From 2f93f8ae22acebe8312cc12f76b98a03b0dacc9f Mon Sep 17 00:00:00 2001
From: Aravinda VK <avishwan@redhat.com>
Date: Thu, 20 Oct 2016 15:05:38 +0530
Subject: [PATCH 344/361] geo-rep: Logging improvements
- Redundant log messages removed.
- Worker and connected slave node details added in "starting worker" log
- Added log for Monitor state change
- Added log for Worker status change(Initializing/Active/Passive/Faulty)
- Added log for Crawl status Change
- Added log for config set and reset
- Added log for checkpoint set, reset and completion
mainline:
> BUG: 1359612
> Reviewed-on: http://review.gluster.org/15684
> Smoke: Gluster Build System <jenkins@build.gluster.org>
> NetBSD-regression: NetBSD Build System <jenkins@build.gluster.org>
> CentOS-regression: Gluster Build System <jenkins@build.gluster.org>
> Reviewed-by: Kotresh HR <khiremat@redhat.com>
(cherry picked from commit f72ee92c343467db268140330ad3ce9bf5d7404d)
BUG: 1359613
Change-Id: Icc7173ff3c93de4b862bdb1a61760db7eaf14271
Signed-off-by: Aravinda VK <avishwan@redhat.com>
Reviewed-on: https://code.engineering.redhat.com/gerrit/101284
Tested-by: Milind Changire <mchangir@redhat.com>
Reviewed-by: Atin Mukherjee <amukherj@redhat.com>
---
geo-replication/syncdaemon/gsyncd.py | 42 ++++++++++++++++++++++--------
geo-replication/syncdaemon/gsyncdstatus.py | 15 ++++++++---
geo-replication/syncdaemon/master.py | 23 ++++++++--------
geo-replication/syncdaemon/monitor.py | 8 +++---
4 files changed, 58 insertions(+), 30 deletions(-)

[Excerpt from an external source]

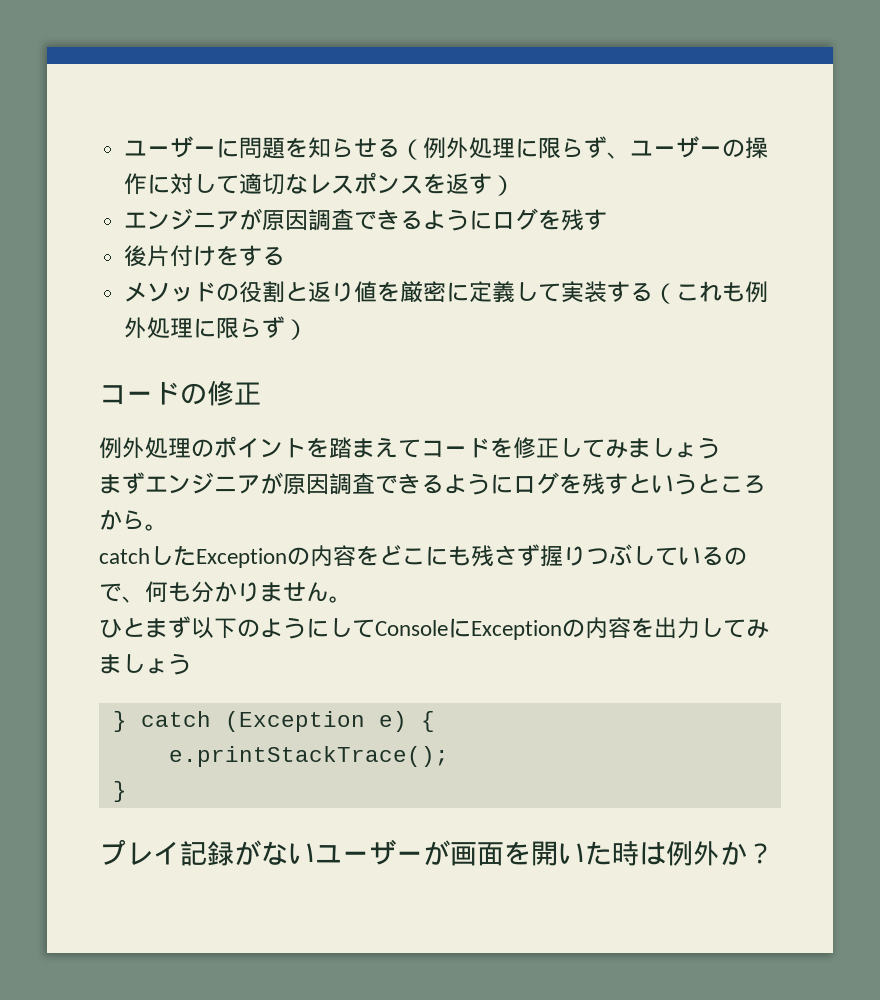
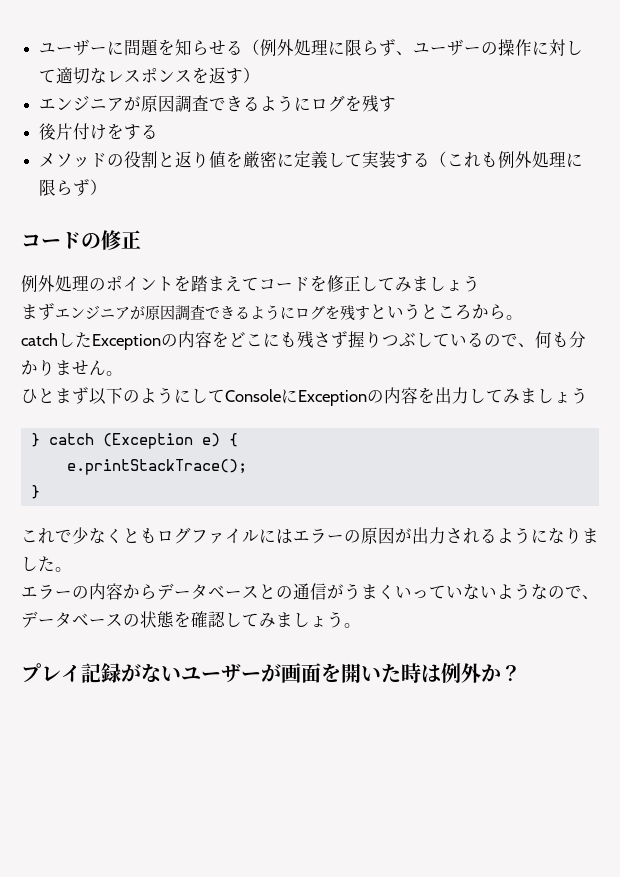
(127, 791) none -> [21,527,599,544] [21,556,72,572] [21,583,599,600] [21,611,361,628] // これで少なくともログファイルにはエラーの原因が出力されるようになりました。 // エラーの内容からデータベースとの通信がうまくいっていないようなので、データベースの状態を確認してみましょう。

diff --git a/geo-replication/syncdaemon/gsyncd.py b/geo-replication/syncdaemon/gsyncd.py
index eccc5ea..3092728 100644
--- a/geo-replication/syncdaemon/gsyncd.py
+++ b/geo-replication/syncdaemon/gsyncd.py
@@ -36,7 +36,7 @@ import xml.etree.ElementTree as XET
from subprocess import PIPE
import subprocess
from changelogagent import agent, Changelog
-from gsyncdstatus import set_monitor_status, GeorepStatus
+from gsyncdstatus import set_monitor_status, GeorepStatus, human_time_utc
from libcxattr import Xattr
import struct
from syncdutils import get_master_and_slave_data_from_args
@@ -554,7 +554,7 @@ def main_i():
rconf['config_file'], canon_peers, confdata,
defaults.__dict__, opts.__dict__, namedict)
- checkpoint_change = False
+ conf_change = False
if confdata:
opt_ok = norm(confdata.opt) in tunables + [None]
if confdata.op == 'check':
@@ -573,10 +573,10 @@ def main_i():
# when modifying checkpoint, it's important to make a log
# of that, so in that case we go on to set up logging even
# if its just config invocation
- if confdata.opt == 'checkpoint' and confdata.op in ('set', 'del') and \
- not confdata.rx:
- checkpoint_change = True
- if not checkpoint_change:
+ if confdata.op in ('set', 'del') and not confdata.rx:
+ conf_change = True
+
+ if not conf_change:
return
gconf.__dict__.update(defaults.__dict__)
@@ -674,13 +674,23 @@ def main_i():
if not privileged() and gconf.log_file_mbr:
gconf.log_file = gconf.log_file_mbr
- if checkpoint_change:
+ if conf_change:
try:
GLogger._gsyncd_loginit(log_file=gconf.log_file, label='conf')
+ gconf.log_exit = False
+
if confdata.op == 'set':
- logging.info('checkpoint %s set' % confdata.val)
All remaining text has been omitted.